O programa Luz Para Todos foi criado pelo Decreto nº 4.873/2003 e alterado pelo Decreto nº 6.442/2008, que estendeu o prazo de execução até 2010. O objetivo é universalizar o acesso à energia elétrica no país para as camadas mais vulneráveis da população rural. Uma das prioridades são minorias raciais, como indígenas e comunidades quilombolas.

O investimento previsto é de vinte bilhões de reais sendo que a maior parte dos recursos é do governo federal. A execução é feita pelas concessionárias estaduais de energia elétrica, como a Enersul. Ao aderir, a empresa se compromete com os princípios e objetivos do programa, não podendo adotar critérios diferenciados.

Leis

A recusa ao atendimento às demandas de comunidades indígenas é classificada como prática abusiva pelo Código de Defesa do Consumidor (Lei n.º 8.078/90). A lei diz que é crime utilizar, na cobrança de dívidas, constrangimento moral, como a garantia de pagamento que a Enersul estaria exigindo dos indígenas. São agravantes o fato de envolver serviço essencial e, ainda, ocasionar grave dano coletivo. A lei também prevê cassação da concessão quando a concessionária de serviço público violar obrigação legal ou contratual.

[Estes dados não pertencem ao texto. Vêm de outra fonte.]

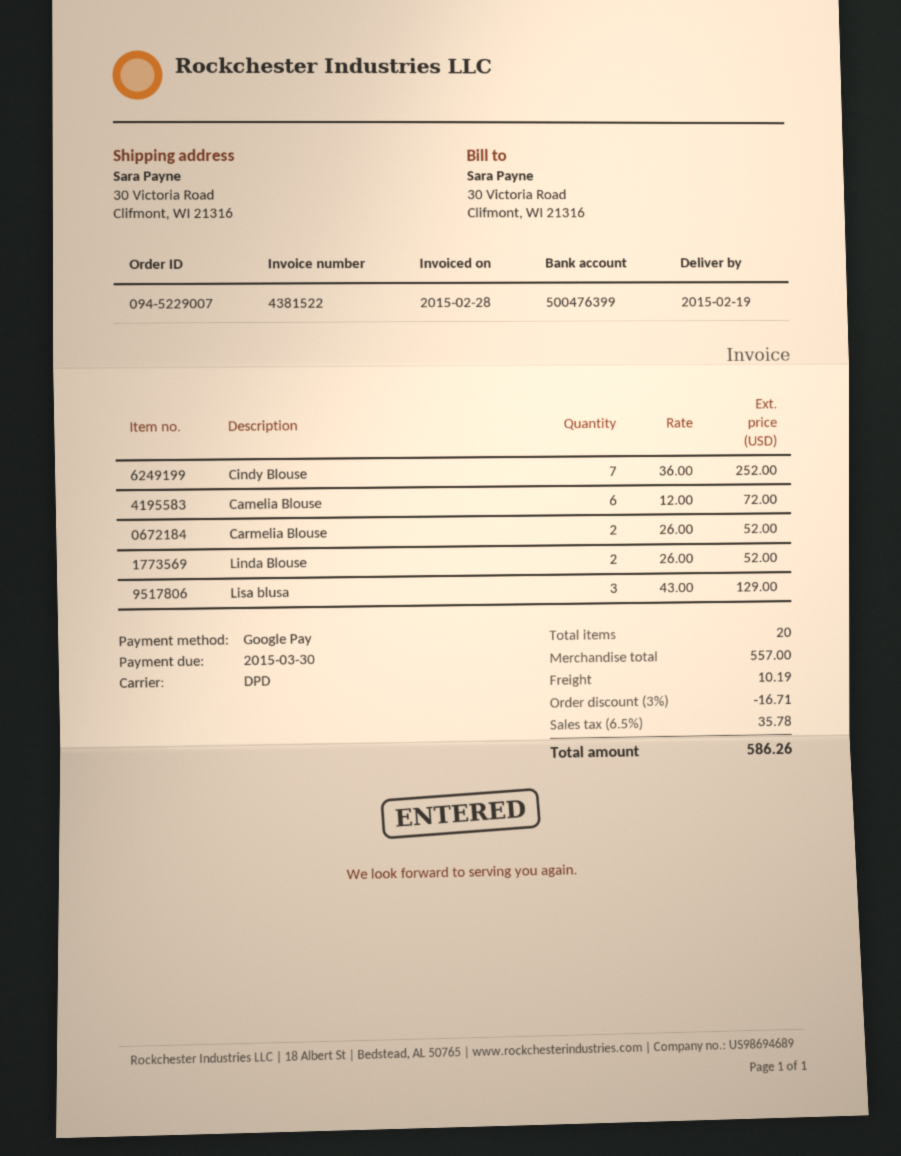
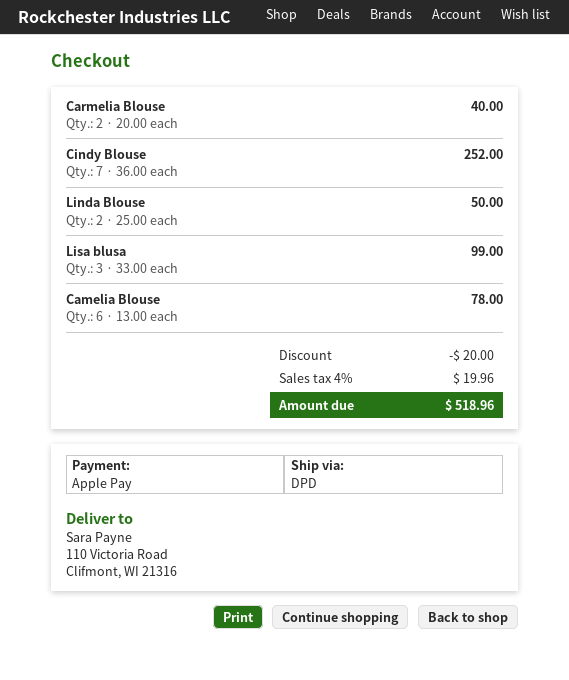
payment method: Google Pay -> Apple Pay
ship to: 30 Victoria Road, Clifmont, WI 21316 -> 110 Victoria Road, Clifmont, WI 21316
Camelia Blouse: 6 x 12.00 = 72.00 -> 6 x 13.00 = 78.00
Carmelia Blouse: 2 x 26.00 = 52.00 -> 2 x 20.00 = 40.00
Linda Blouse: 2 x 26.00 = 52.00 -> 2 x 25.00 = 50.00
Lisa blusa: 3 x 43.00 = 129.00 -> 3 x 33.00 = 99.00
discount: 16.71 -> 20.00
shipping: 10.19 -> none
tax: 6.5% = 35.78 -> 4% = 19.96
total: 586.26 -> 518.96

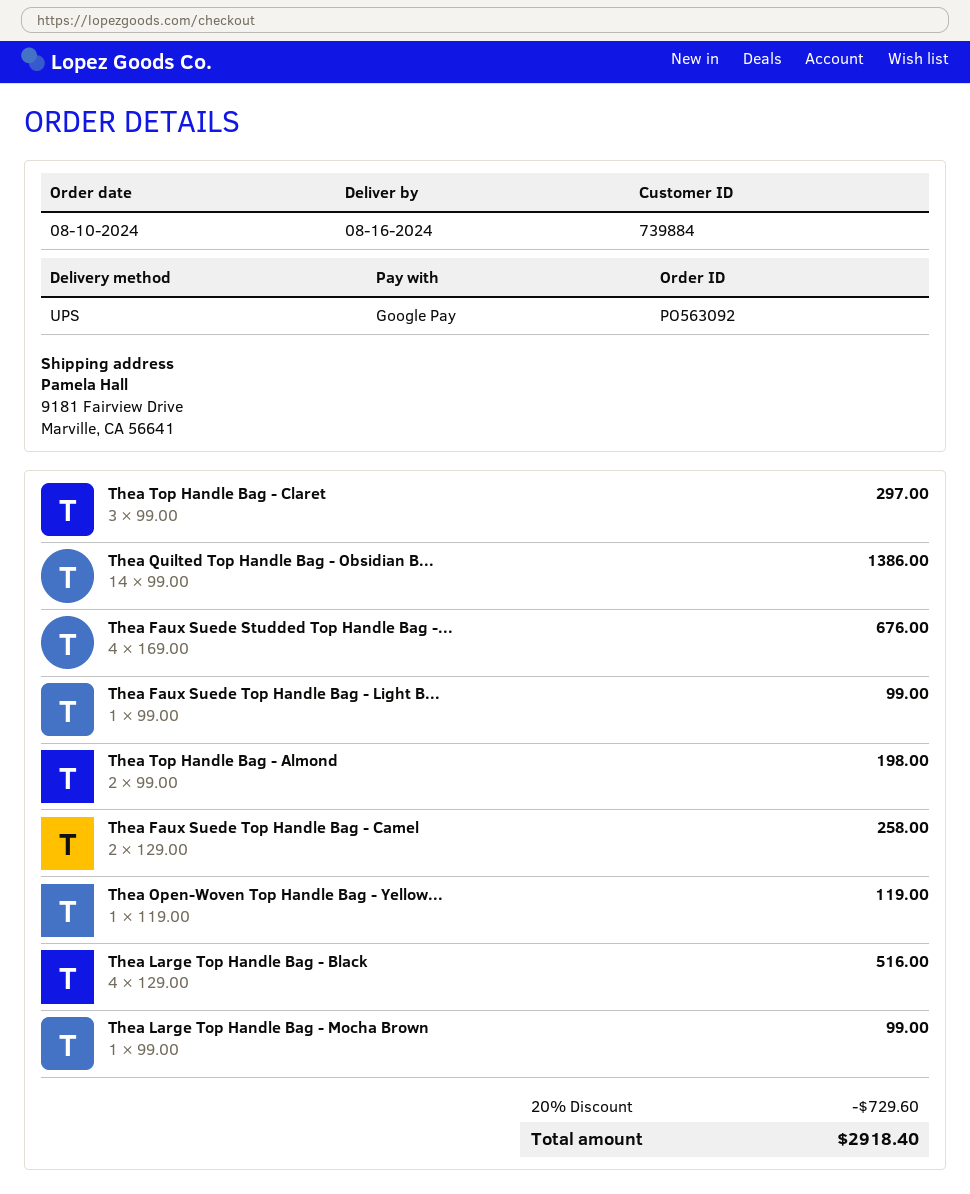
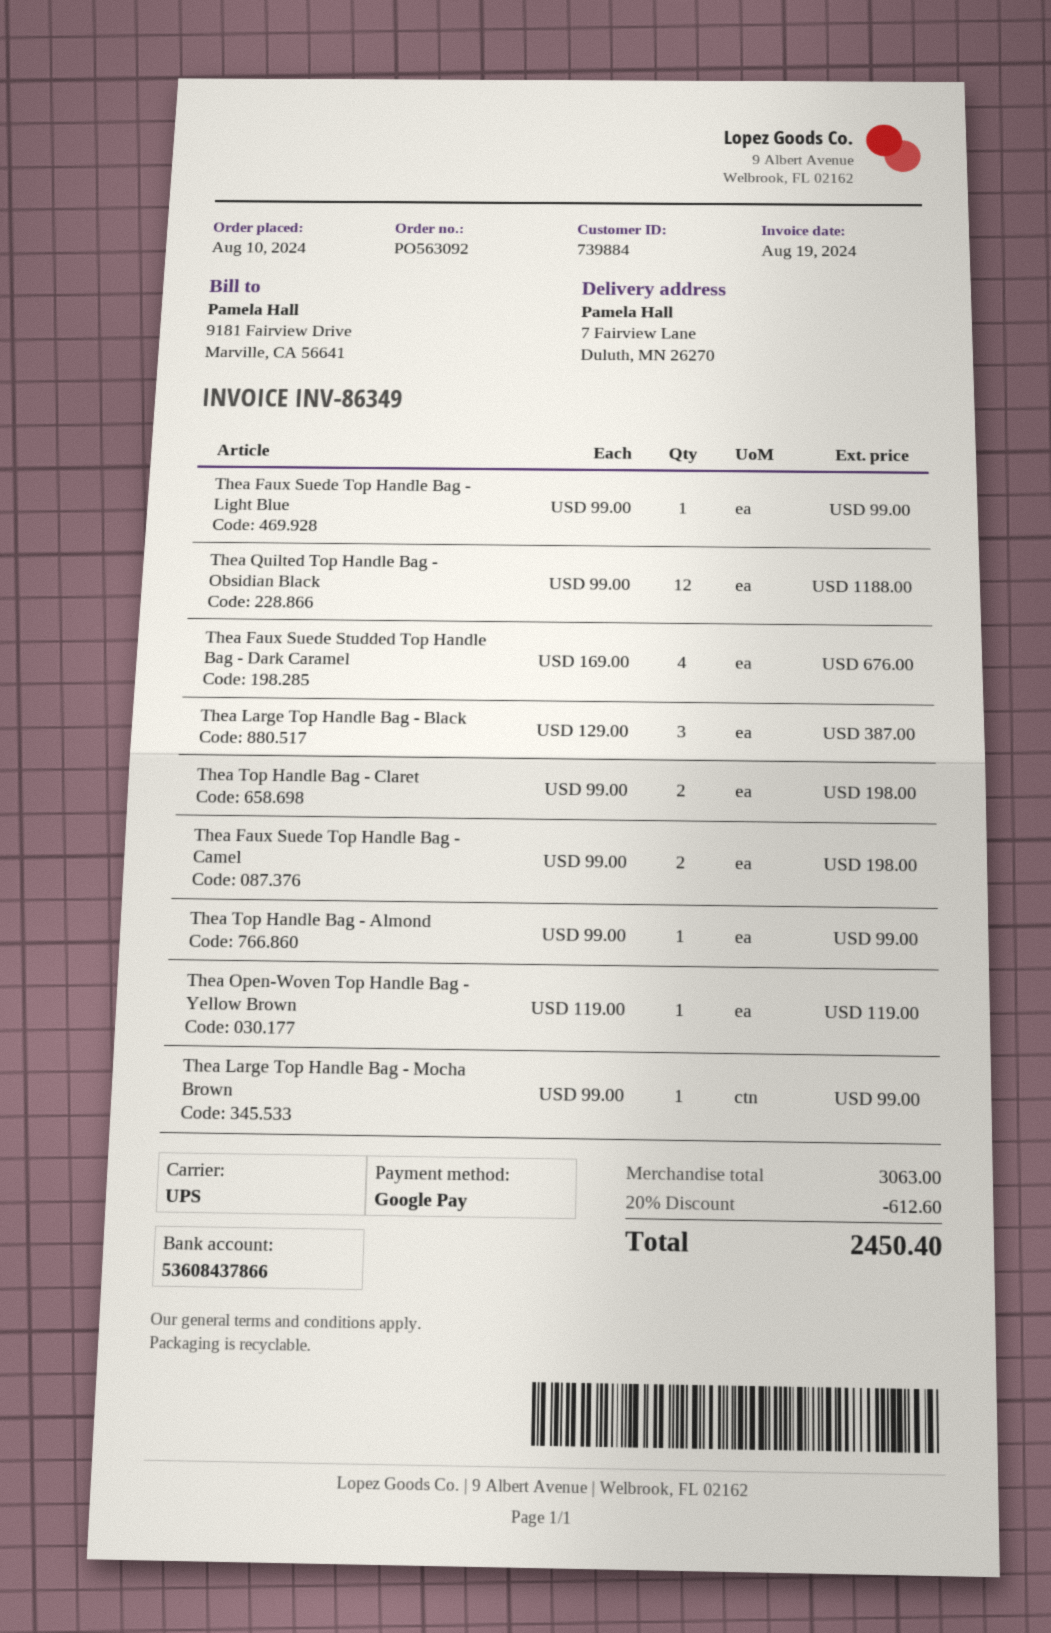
ship to: 9181 Fairview Drive, Marville, CA 56641 -> 7 Fairview Lane, Duluth, MN 26270
Thea Top Handle Bag - Claret: 3 x 99.00 = 297.00 -> 2 x 99.00 = 198.00
Thea Quilted Top Handle Bag - Obsidian B...: 14 x 99.00 = 1386.00 -> 12 x 99.00 = 1188.00
Thea Top Handle Bag - Almond: 2 x 99.00 = 198.00 -> 1 x 99.00 = 99.00
Thea Faux Suede Top Handle Bag - Camel: 2 x 129.00 = 258.00 -> 2 x 99.00 = 198.00
Thea Large Top Handle Bag - Black: 4 x 129.00 = 516.00 -> 3 x 129.00 = 387.00
discount: 20% = 729.60 -> 20% = 612.60
total: 2918.40 -> 2450.40

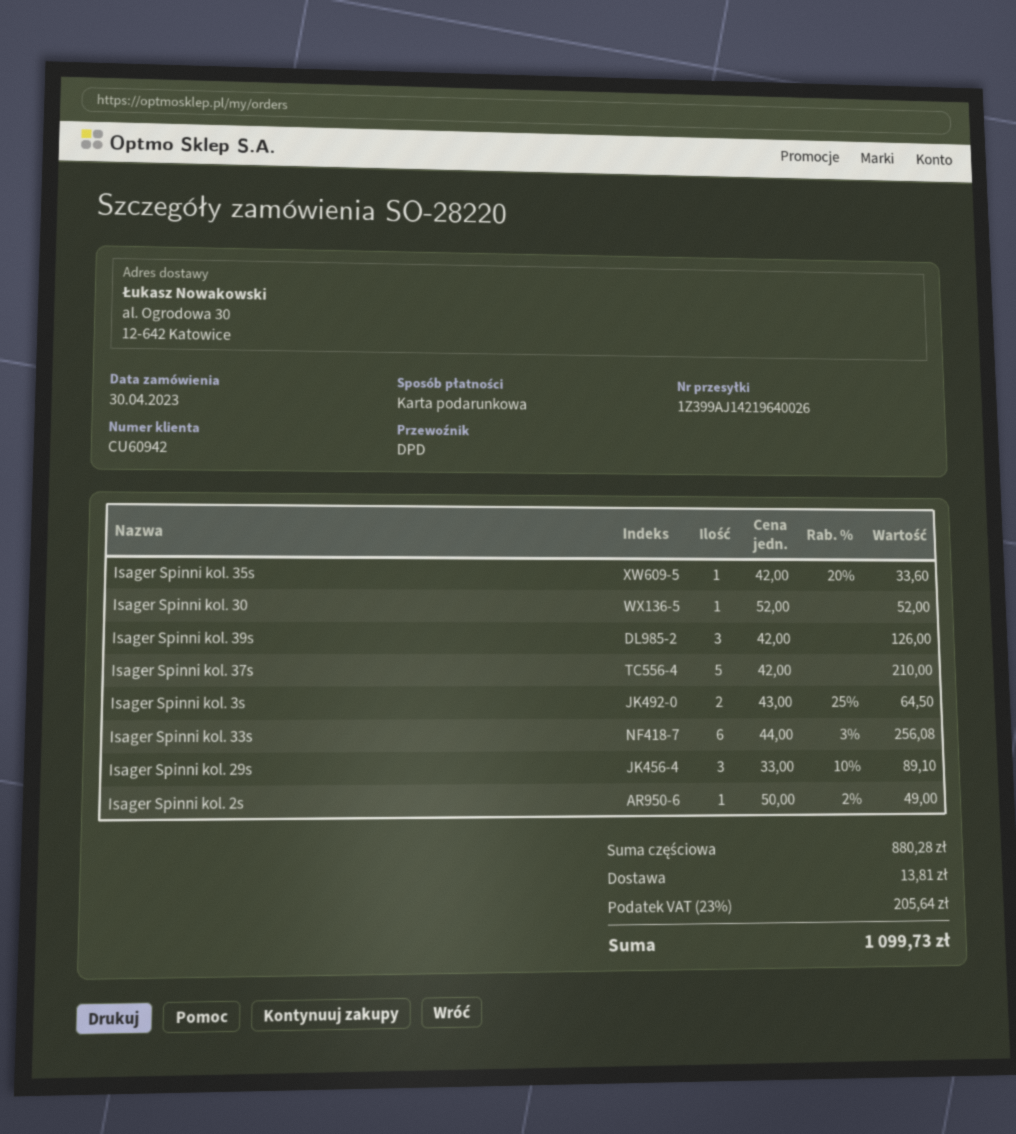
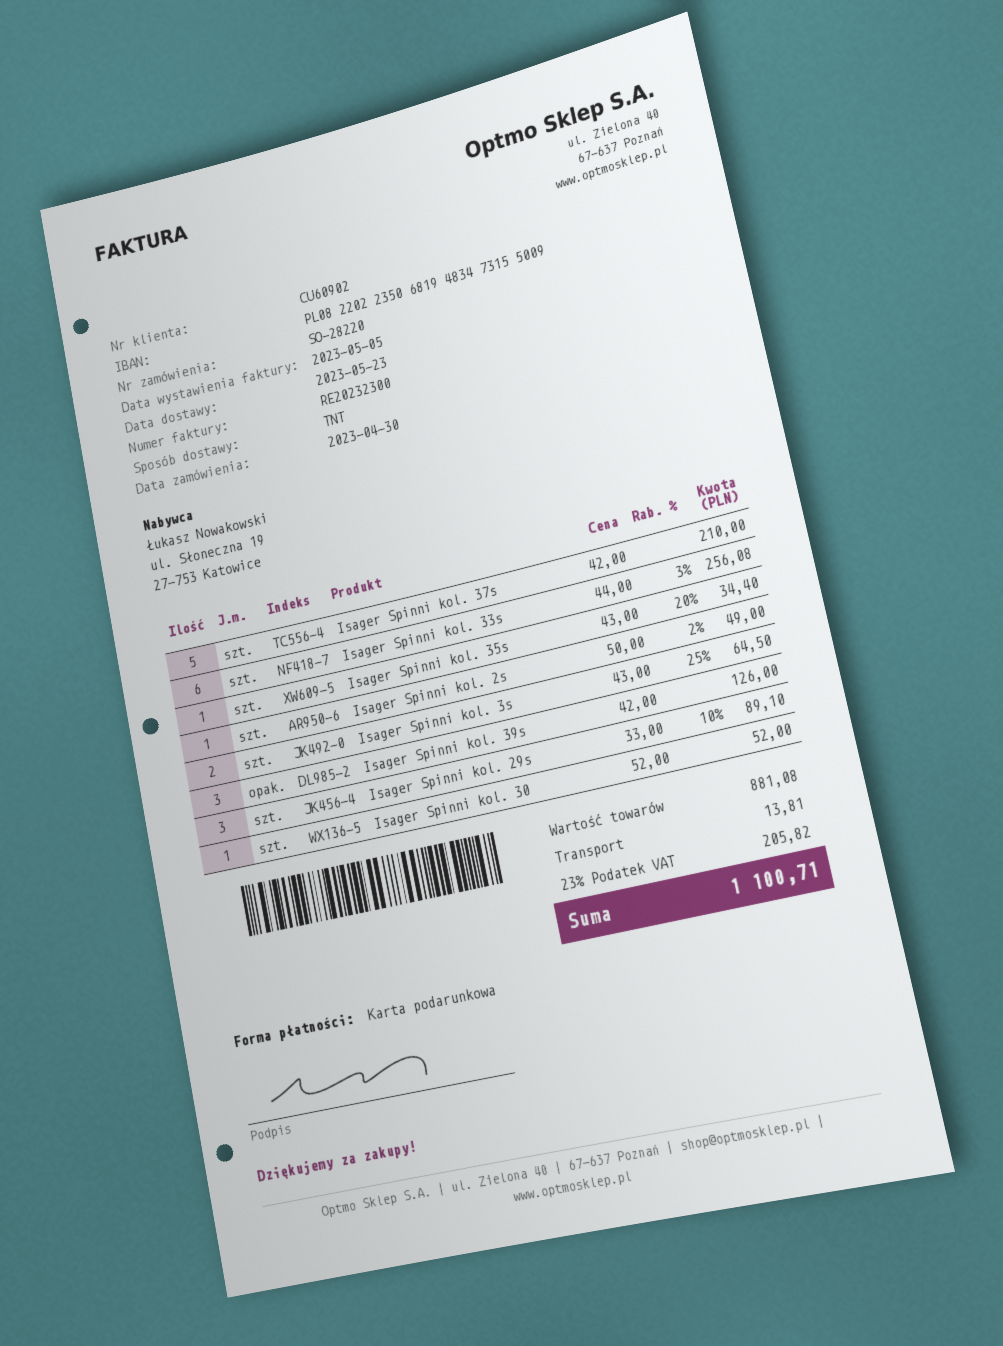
customer number: CU60942 -> CU60902
shipping method: DPD -> TNT
Isager Spinni kol. 35s: 1 x 42.00 - 20% = 33.60 -> 1 x 43.00 - 20% = 34.40
subtotal: 880.28 -> 881.08
tax: 23% = 205.64 -> 23% = 205.82
total: 1099.73 -> 1100.71

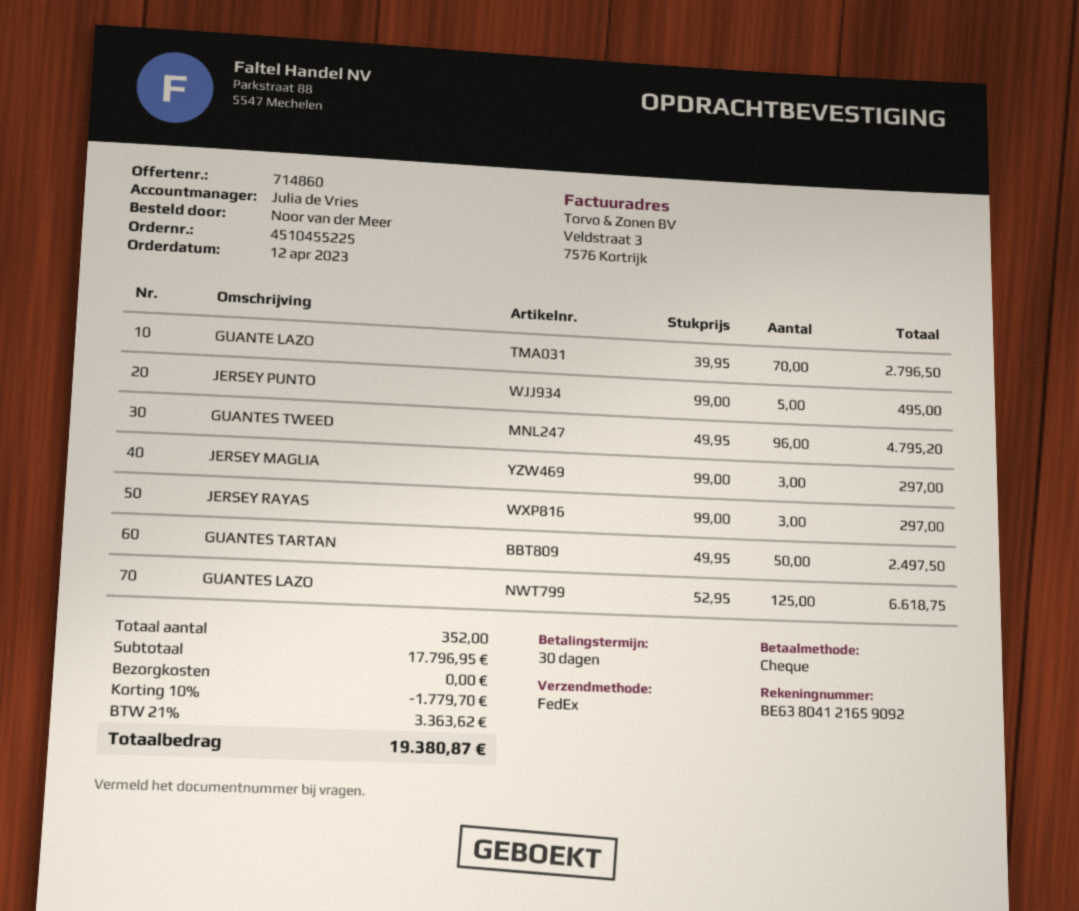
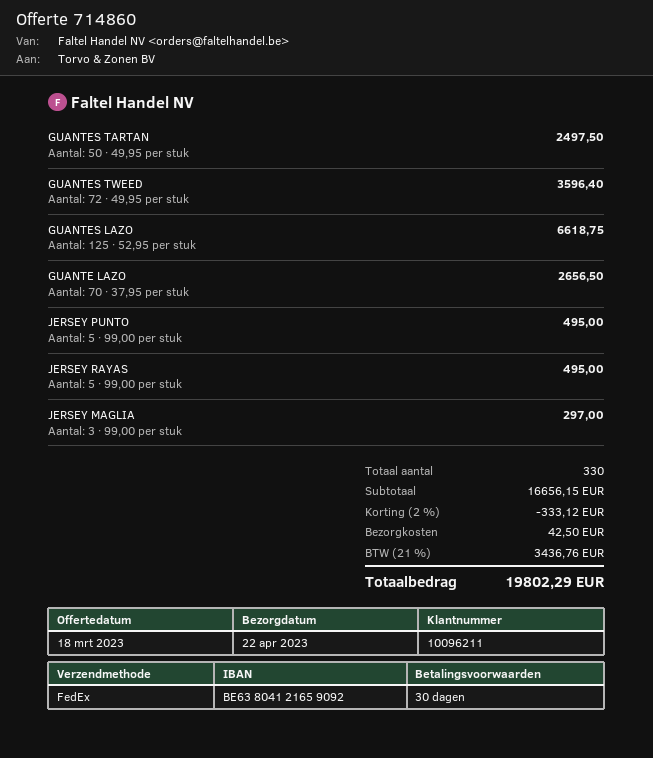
GUANTE LAZO: 70 x 39.95 = 2796.50 -> 70 x 37.95 = 2656.50
GUANTES TWEED: 96 x 49.95 = 4795.20 -> 72 x 49.95 = 3596.40
JERSEY RAYAS: 3 x 99.00 = 297.00 -> 5 x 99.00 = 495.00
total quantity: 352 -> 330
subtotal: 17796.95 -> 16656.15
discount: 10% = 1779.70 -> 2% = 333.12
shipping: 0.00 -> 42.50
tax: 21% = 3363.62 -> 21% = 3436.76
total: 19380.87 -> 19802.29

O fim da concessão também pode ser declarado pelo governo federal se a empresa descumprir cláusulas contratuais. A Lei nº 8.987/95 também estabelece que a concessionária deve responder por todos os prejuízos causados aos usuários ou a terceiros.

Eventual recusa aos pedidos de ligação de energia elétrica das 428 famílias indígenas de Mato Grosso do Sul constituiria discriminação étnica, já que a Enersul estaria se baseando na inadimplência de outras comunidades indígenas para generalizar o fato de que todos os índios são maus pagadores. A prática consta da lei de racismo (Lei nº 7.716/89), que prevê pena de reclusão de um a três anos, multa e a suspensão do funcionamento do estabelecimento particular.

Tarifa social

As famílias indígenas que tenham renda mensal per capita de até meio salário mínimo e recebam benefícios públicos de assistência social terão direito a isenção de pagamento, para consumo de até 50 kwh por mês. A Lei nº 12.212, editada em janeiro deste ano, estabelece que para famílias indígenas e quilombolas a concessão do benefício é imediato.